Nous préconisons donc au gouvernement de renégocier le programme d’ajustement structurel avec le FMI, en vue d’acquérir les liquidités nécessaires pour des équipements agricoles à mettre en location dans le modèle ‘Mat géni’, pour permettre aux agriculteurs de consacrer leurs ressources à l’élargissement de leurs surfaces cultivées et à l’amélioration de leur productivité, plutôt que dans l’immobilisation en machines. Cette facilité est capable de booster la production agricole de 30% en 1 an.

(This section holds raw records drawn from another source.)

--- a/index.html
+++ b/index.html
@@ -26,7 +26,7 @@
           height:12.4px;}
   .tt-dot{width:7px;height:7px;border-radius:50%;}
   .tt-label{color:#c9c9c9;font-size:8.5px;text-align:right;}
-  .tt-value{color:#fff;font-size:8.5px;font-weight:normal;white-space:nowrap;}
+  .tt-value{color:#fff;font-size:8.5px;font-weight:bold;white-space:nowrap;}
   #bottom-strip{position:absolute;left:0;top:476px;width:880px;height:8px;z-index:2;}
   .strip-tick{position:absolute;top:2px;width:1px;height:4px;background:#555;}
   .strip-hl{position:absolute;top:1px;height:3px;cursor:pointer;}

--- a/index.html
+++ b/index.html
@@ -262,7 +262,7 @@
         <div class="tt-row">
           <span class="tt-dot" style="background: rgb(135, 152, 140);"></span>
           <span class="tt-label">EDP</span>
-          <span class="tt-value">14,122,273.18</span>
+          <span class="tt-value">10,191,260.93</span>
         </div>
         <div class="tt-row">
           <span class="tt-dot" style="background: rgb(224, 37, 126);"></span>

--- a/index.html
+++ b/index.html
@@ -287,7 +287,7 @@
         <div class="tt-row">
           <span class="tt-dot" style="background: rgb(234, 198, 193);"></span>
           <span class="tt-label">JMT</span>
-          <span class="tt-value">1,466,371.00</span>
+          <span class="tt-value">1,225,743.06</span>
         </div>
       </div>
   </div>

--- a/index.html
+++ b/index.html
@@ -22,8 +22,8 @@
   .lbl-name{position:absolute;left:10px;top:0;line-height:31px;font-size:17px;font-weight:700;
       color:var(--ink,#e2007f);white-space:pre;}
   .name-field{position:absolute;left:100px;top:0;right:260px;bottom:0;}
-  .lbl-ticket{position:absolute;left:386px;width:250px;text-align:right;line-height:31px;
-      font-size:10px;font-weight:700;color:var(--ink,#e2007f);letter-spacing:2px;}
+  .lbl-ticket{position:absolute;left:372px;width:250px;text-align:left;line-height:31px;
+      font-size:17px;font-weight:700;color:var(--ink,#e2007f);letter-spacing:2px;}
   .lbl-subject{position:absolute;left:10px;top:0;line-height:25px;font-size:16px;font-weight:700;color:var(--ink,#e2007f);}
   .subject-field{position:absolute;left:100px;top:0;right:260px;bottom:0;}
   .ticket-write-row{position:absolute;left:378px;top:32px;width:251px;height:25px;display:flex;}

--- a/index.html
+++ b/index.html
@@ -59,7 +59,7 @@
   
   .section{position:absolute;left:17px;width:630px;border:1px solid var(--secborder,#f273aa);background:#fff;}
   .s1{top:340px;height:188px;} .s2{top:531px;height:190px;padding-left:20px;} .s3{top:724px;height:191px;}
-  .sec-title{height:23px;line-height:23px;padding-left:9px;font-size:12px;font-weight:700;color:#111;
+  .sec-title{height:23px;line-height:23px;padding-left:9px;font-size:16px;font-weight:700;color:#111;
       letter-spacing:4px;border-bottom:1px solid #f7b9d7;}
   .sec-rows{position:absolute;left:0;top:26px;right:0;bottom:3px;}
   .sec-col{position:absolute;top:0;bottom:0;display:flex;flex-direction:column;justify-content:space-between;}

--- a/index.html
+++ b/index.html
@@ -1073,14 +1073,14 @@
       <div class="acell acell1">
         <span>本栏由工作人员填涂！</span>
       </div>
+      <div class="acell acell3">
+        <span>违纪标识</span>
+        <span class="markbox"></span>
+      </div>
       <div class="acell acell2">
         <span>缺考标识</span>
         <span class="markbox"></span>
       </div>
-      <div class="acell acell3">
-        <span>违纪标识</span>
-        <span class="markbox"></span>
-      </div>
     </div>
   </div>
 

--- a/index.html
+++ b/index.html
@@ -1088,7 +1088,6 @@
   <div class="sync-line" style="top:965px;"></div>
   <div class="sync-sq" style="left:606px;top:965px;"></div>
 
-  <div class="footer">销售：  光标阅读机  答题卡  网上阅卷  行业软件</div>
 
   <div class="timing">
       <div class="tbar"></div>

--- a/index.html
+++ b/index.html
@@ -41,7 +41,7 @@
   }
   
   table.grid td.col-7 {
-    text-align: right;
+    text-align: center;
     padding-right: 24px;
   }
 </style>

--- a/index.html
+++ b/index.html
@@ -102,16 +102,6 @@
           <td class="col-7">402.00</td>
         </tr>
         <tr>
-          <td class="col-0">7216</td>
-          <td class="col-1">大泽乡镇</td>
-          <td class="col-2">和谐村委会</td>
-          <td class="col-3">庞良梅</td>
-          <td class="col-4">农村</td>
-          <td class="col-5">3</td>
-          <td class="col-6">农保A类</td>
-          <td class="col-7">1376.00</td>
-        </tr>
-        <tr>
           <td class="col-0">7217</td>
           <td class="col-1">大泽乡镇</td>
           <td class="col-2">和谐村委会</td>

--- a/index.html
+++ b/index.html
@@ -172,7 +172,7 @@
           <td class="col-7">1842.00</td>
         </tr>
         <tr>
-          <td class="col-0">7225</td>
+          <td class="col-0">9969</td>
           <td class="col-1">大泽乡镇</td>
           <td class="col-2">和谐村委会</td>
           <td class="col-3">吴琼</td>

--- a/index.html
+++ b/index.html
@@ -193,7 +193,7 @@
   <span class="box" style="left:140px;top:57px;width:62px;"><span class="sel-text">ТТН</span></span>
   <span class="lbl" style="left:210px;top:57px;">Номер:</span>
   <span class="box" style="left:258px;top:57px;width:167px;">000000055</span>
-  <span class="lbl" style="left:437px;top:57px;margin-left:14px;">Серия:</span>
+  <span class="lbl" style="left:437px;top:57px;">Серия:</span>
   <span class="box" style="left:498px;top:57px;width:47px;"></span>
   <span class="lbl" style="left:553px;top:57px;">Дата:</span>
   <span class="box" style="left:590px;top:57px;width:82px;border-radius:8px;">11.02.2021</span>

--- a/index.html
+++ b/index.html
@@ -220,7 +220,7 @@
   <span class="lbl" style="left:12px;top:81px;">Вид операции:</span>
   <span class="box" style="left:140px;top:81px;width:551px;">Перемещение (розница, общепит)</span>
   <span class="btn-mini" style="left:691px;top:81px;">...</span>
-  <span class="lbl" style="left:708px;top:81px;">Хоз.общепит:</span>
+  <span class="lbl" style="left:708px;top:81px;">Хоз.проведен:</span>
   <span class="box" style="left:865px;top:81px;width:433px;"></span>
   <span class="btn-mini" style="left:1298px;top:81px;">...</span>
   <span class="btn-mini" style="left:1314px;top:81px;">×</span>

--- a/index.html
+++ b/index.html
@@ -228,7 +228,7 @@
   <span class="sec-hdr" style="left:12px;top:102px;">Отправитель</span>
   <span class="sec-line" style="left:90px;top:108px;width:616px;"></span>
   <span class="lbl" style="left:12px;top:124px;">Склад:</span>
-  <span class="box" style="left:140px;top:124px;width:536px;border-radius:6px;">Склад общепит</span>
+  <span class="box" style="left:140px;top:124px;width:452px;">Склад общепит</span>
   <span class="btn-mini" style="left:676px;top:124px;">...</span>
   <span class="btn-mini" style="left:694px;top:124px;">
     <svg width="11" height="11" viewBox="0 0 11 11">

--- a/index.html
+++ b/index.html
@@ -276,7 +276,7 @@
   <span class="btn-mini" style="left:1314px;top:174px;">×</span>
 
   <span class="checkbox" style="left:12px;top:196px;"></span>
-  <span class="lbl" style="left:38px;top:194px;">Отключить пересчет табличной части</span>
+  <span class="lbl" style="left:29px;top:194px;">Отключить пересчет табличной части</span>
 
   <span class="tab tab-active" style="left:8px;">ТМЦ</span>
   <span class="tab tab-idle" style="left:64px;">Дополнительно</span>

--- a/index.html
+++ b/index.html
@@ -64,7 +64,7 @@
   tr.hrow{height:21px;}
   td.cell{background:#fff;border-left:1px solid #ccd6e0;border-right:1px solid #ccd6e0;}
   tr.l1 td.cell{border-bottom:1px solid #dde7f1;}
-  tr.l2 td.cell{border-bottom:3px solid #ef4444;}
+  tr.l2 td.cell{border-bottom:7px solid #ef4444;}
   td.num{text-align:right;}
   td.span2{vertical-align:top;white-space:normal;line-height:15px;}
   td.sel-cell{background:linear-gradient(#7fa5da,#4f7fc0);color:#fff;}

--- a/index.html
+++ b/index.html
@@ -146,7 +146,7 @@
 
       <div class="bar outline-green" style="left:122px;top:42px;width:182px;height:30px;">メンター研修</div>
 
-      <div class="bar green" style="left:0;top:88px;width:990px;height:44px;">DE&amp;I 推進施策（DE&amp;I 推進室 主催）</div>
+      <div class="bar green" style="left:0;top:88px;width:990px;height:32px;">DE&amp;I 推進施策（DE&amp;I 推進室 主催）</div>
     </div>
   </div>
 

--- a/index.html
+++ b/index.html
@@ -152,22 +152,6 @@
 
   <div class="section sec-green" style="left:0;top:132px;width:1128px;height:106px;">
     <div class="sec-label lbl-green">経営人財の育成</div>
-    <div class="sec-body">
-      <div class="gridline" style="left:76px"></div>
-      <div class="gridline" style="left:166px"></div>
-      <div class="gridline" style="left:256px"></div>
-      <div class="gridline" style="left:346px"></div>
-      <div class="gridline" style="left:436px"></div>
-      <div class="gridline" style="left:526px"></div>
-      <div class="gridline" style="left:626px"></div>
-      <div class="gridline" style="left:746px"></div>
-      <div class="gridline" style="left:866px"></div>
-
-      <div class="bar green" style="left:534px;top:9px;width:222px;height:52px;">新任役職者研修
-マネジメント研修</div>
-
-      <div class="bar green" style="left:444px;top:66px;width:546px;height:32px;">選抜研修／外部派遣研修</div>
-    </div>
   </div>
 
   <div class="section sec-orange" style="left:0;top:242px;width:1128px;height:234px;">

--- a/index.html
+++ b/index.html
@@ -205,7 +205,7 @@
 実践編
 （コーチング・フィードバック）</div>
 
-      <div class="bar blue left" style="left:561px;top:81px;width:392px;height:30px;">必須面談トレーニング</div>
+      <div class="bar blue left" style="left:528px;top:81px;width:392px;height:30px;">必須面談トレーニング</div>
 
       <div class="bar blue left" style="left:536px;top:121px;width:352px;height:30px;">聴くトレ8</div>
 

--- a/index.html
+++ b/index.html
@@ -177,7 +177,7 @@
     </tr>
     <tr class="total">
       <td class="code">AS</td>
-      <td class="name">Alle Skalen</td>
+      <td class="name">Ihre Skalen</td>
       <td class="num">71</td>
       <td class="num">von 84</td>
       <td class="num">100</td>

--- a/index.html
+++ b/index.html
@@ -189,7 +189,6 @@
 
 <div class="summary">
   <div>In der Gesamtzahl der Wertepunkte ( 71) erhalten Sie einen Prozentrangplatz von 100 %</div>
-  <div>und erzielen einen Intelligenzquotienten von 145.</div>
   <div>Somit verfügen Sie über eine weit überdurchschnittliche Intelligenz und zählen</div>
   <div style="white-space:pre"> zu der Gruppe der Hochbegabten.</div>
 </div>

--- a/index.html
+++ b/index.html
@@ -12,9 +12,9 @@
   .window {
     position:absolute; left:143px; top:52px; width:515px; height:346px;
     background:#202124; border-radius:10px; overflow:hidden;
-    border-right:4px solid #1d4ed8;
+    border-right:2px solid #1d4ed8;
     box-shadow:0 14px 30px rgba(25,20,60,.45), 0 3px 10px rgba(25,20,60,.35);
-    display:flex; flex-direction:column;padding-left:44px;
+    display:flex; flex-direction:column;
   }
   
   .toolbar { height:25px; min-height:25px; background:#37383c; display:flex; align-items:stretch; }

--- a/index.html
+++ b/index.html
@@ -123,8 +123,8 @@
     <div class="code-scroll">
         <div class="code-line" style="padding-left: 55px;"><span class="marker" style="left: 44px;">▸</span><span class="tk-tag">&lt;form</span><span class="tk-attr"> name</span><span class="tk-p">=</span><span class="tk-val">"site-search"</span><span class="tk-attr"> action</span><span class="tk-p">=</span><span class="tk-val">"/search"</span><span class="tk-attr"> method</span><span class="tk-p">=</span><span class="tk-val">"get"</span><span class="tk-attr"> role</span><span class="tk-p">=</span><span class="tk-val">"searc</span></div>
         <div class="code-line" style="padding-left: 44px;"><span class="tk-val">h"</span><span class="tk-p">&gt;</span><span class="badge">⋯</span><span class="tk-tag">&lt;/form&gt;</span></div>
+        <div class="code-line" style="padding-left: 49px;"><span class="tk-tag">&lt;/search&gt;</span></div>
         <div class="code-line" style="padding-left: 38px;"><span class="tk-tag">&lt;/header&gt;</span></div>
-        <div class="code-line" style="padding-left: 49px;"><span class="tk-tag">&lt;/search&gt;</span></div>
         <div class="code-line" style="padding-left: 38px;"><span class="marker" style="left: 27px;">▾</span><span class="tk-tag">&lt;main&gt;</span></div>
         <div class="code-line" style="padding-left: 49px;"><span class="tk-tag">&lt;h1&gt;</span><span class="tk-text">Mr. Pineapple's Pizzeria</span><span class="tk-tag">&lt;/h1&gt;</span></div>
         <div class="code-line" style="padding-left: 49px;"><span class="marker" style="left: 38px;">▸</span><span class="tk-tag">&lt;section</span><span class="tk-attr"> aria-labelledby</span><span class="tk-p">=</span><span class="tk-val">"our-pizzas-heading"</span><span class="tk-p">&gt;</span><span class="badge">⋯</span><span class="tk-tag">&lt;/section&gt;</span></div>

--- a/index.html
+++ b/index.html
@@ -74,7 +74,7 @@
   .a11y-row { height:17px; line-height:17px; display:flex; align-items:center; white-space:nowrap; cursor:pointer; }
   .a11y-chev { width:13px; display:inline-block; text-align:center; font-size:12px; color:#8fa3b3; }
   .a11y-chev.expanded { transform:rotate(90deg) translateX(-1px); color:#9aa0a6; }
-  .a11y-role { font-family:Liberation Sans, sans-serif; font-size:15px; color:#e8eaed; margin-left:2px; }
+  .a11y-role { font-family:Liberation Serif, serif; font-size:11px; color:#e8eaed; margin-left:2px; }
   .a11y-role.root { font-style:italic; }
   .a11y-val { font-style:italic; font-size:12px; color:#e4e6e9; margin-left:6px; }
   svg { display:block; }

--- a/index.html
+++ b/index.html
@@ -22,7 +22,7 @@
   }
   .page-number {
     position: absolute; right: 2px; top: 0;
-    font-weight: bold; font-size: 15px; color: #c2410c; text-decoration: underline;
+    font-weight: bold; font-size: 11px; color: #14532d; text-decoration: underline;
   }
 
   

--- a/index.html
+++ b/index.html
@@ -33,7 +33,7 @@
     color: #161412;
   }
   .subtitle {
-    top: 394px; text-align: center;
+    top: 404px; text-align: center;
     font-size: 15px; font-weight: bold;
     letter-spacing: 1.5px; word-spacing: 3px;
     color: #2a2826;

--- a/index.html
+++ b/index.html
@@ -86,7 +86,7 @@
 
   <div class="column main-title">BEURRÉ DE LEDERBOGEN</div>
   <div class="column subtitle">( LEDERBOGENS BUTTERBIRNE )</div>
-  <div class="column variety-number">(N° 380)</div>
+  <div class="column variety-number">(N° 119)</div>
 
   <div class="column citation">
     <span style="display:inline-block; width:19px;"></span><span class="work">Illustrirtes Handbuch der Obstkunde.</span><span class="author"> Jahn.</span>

Dans un pays où le système bancaire consacre moins de 4% de ses financements au long terme, avec pour cause principale la nature court terme des ressources, la seconde piste de réformes est celle de la SNI et de la BDEAC, pour permettre à ces 2 institutions de financer suffisamment le haut des bilans des entreprises afin de booster la production industrielle locale. Le financement des immobilisations est capital pour la sortie des PME du secteur informel, car une fois qu’une entreprise dispose d’un siège et des installations convenables, elle change la façon dont elle se conçoit elle-même, elle se projette plus dans le long terme et initie des projets plus ambitieux. C’est l’agrégation des ces progrès individuels qui crée la croissance inclusive pour le pays.
Rejet pure et simple de la l’article 93 de la loi des finances 2022
Compte tenu de notre exposé, la meilleure action du président de la République au sujet de l’article 93 de la loi des finances 2022 est un rejet pur et simple. Pris en l’état, il est une porte ouverte à tout genre d’arbitraire et abus de pouvoir, à une époque où le Cameroun n’a pas besoin de nouveaux foyers de tension sociale. Par contre, il est impératif pour le gouvernement de renégocier le programme d’ajustement structurel pour financer la production, car seule la croissance économique permettra d’élargir l’assiette fiscale tout en maintenant la paix sociale.